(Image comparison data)
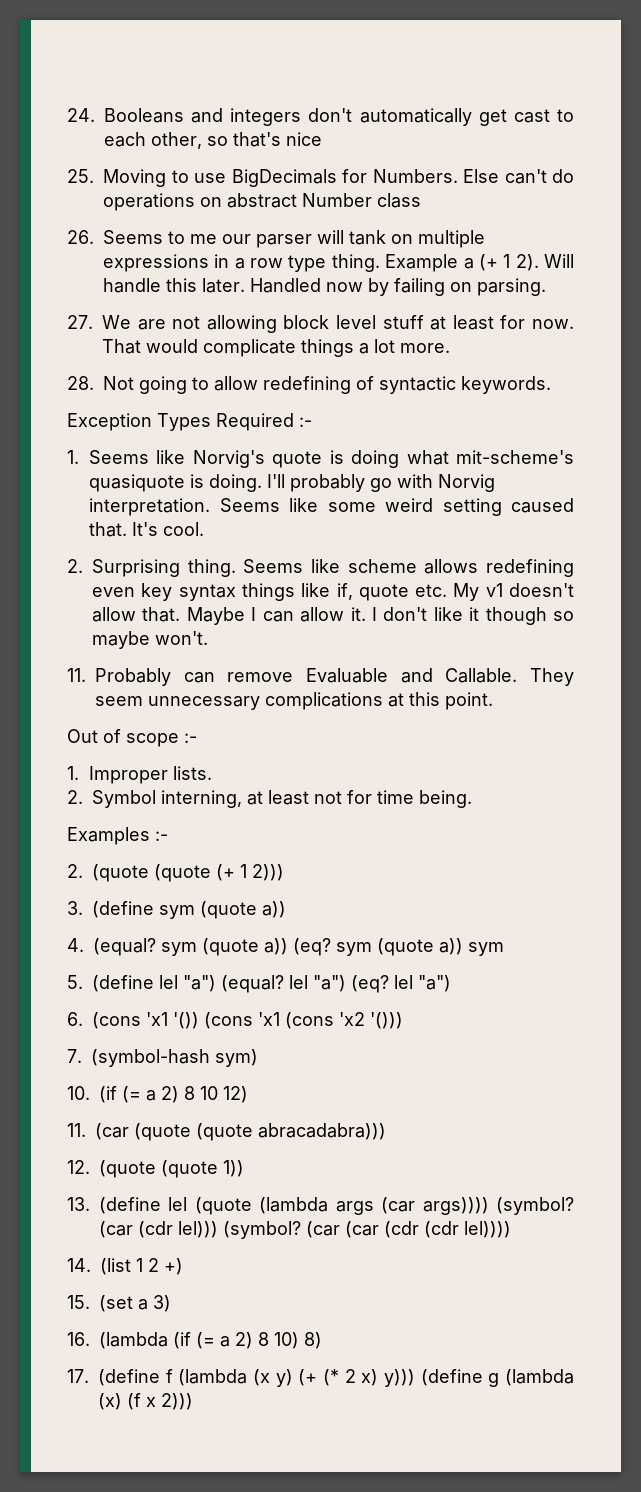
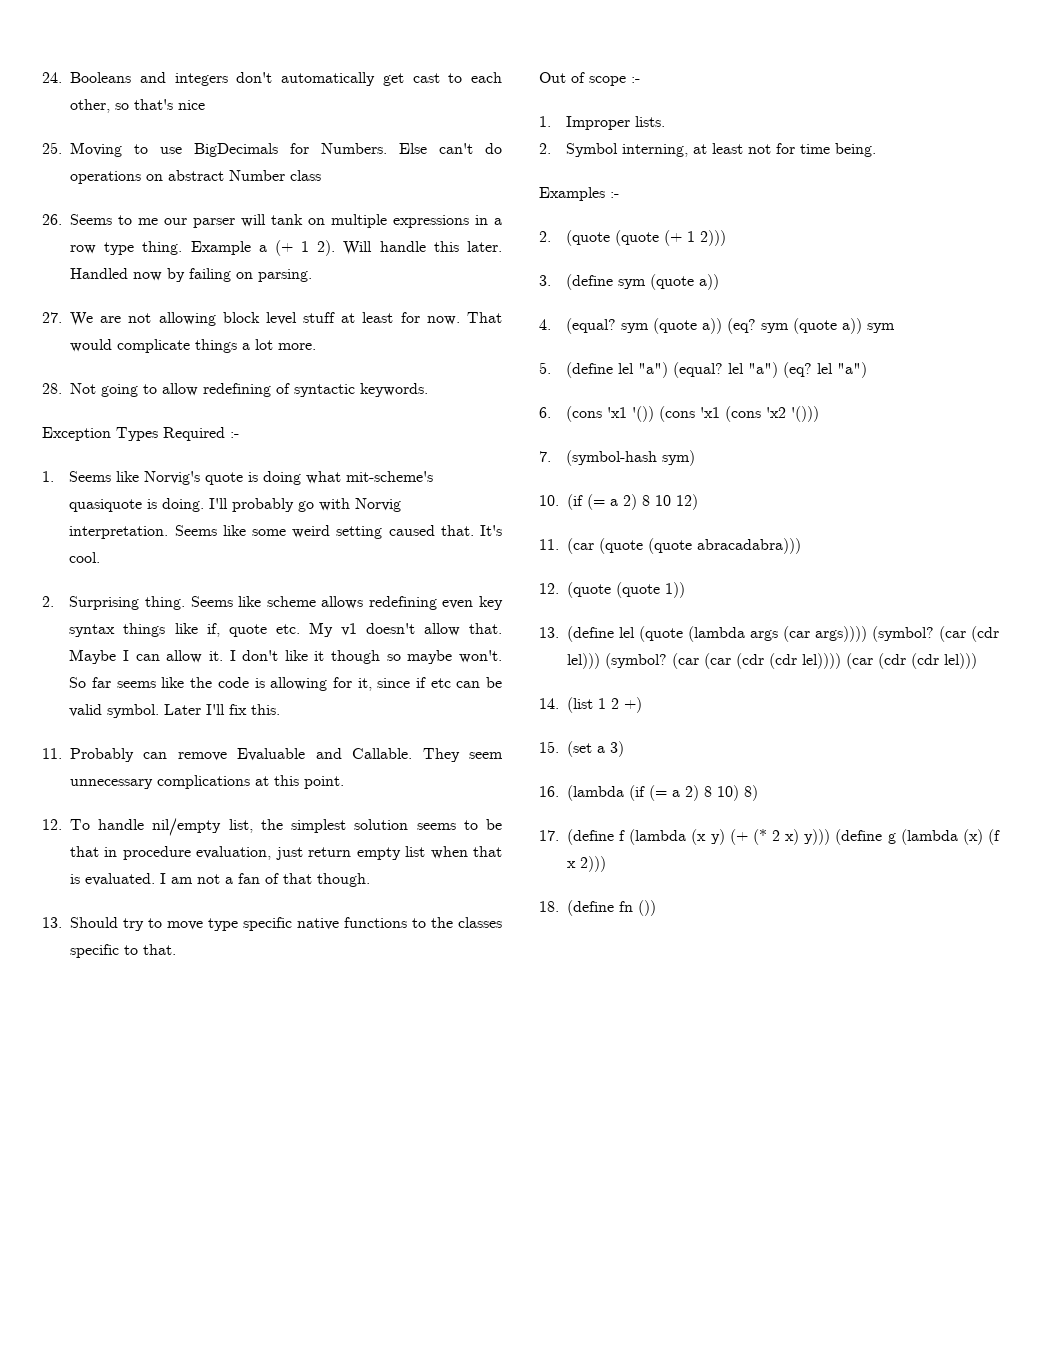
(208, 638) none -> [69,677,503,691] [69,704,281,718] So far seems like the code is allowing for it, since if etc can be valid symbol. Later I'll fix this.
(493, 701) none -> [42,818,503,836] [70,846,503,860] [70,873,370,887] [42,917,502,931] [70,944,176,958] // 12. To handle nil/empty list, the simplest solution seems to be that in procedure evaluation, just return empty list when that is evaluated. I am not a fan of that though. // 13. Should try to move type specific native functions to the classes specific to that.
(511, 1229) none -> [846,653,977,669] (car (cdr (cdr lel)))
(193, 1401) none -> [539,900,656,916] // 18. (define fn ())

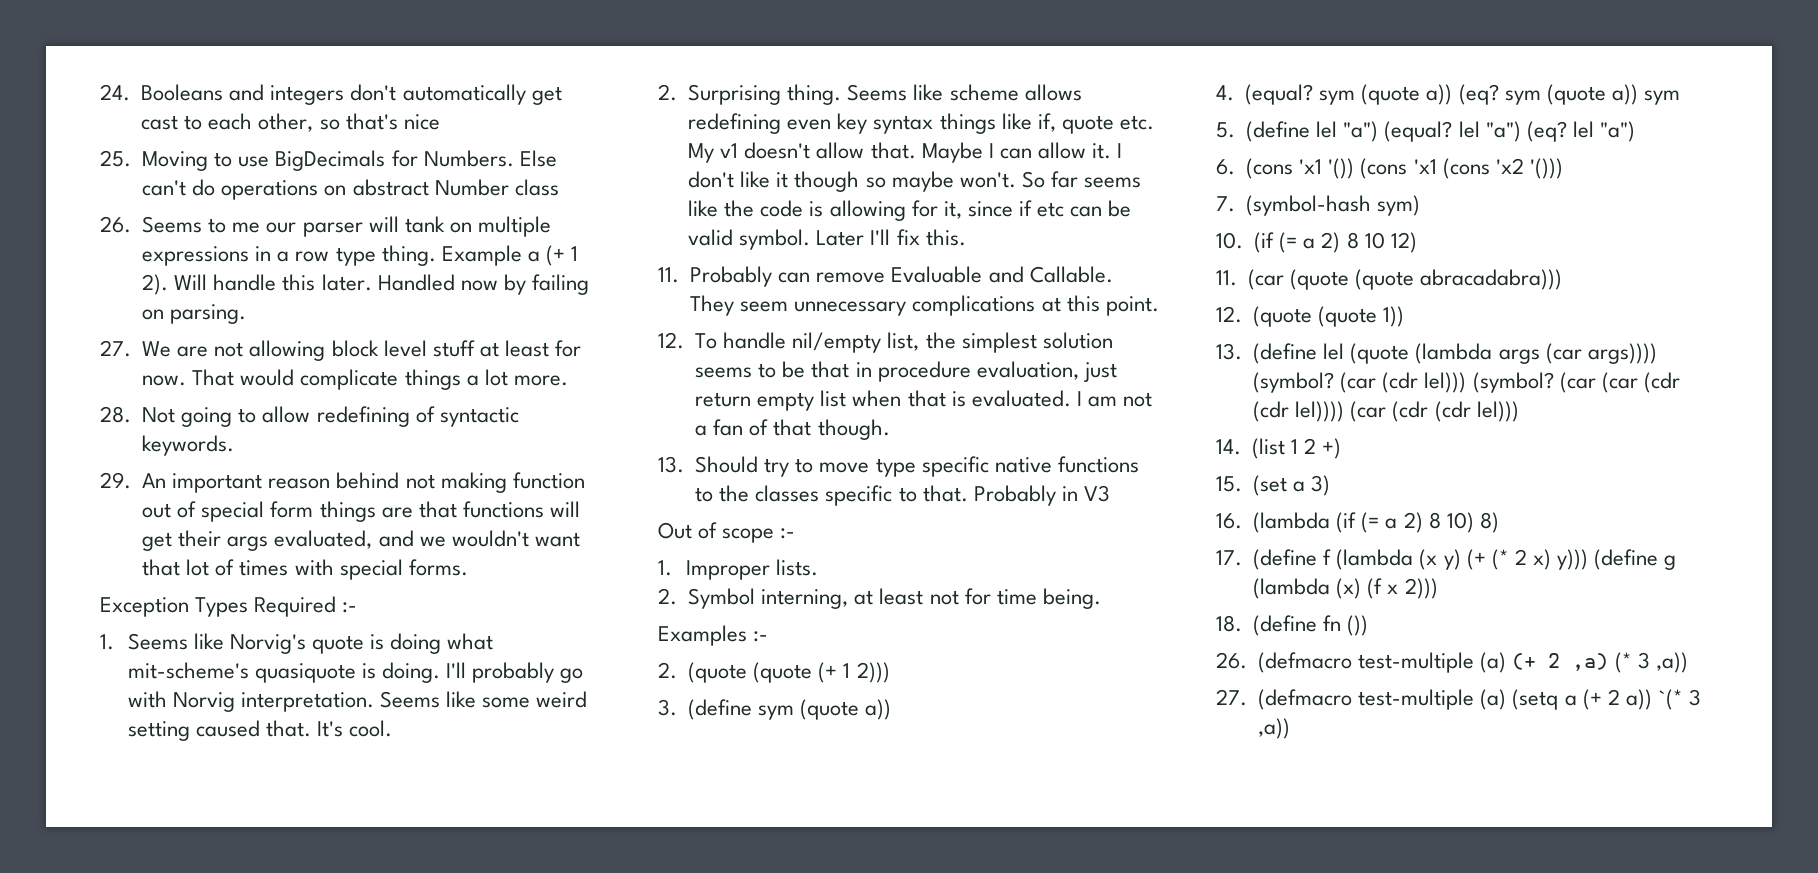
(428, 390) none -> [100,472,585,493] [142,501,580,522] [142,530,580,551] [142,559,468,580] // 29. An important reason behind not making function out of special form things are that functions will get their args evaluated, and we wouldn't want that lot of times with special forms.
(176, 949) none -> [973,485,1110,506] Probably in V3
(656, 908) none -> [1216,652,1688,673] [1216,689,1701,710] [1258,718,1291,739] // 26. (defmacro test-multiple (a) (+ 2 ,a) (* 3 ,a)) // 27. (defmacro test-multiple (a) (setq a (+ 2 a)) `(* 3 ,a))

Activity
Pictures excluded, set down all the entries exactly.

Response area
(208, 638) none -> [69,677,503,691] [69,704,281,718] So far seems like the code is allowing for it, since if etc can be valid symbol. Later I'll fix this.
(493, 701) none -> [42,818,503,836] [70,846,503,860] [70,873,370,887] [42,917,502,931] [70,944,176,958] // 12. To handle nil/empty list, the simplest solution seems to be that in procedure evaluation, just return empty list when that is evaluated. I am not a fan of that though. // 13. Should try to move type specific native functions to the classes specific to that.
(511, 1229) none -> [846,653,977,669] (car (cdr (cdr lel)))
(193, 1401) none -> [539,900,656,916] // 18. (define fn ())

(428, 390) none -> [100,472,585,493] [142,501,580,522] [142,530,580,551] [142,559,468,580] // 29. An important reason behind not making function out of special form things are that functions will get their args evaluated, and we wouldn't want that lot of times with special forms.
(176, 949) none -> [973,485,1110,506] Probably in V3
(656, 908) none -> [1216,652,1688,673] [1216,689,1701,710] [1258,718,1291,739] // 26. (defmacro test-multiple (a) (+ 2 ,a) (* 3 ,a)) // 27. (defmacro test-multiple (a) (setq a (+ 2 a)) `(* 3 ,a))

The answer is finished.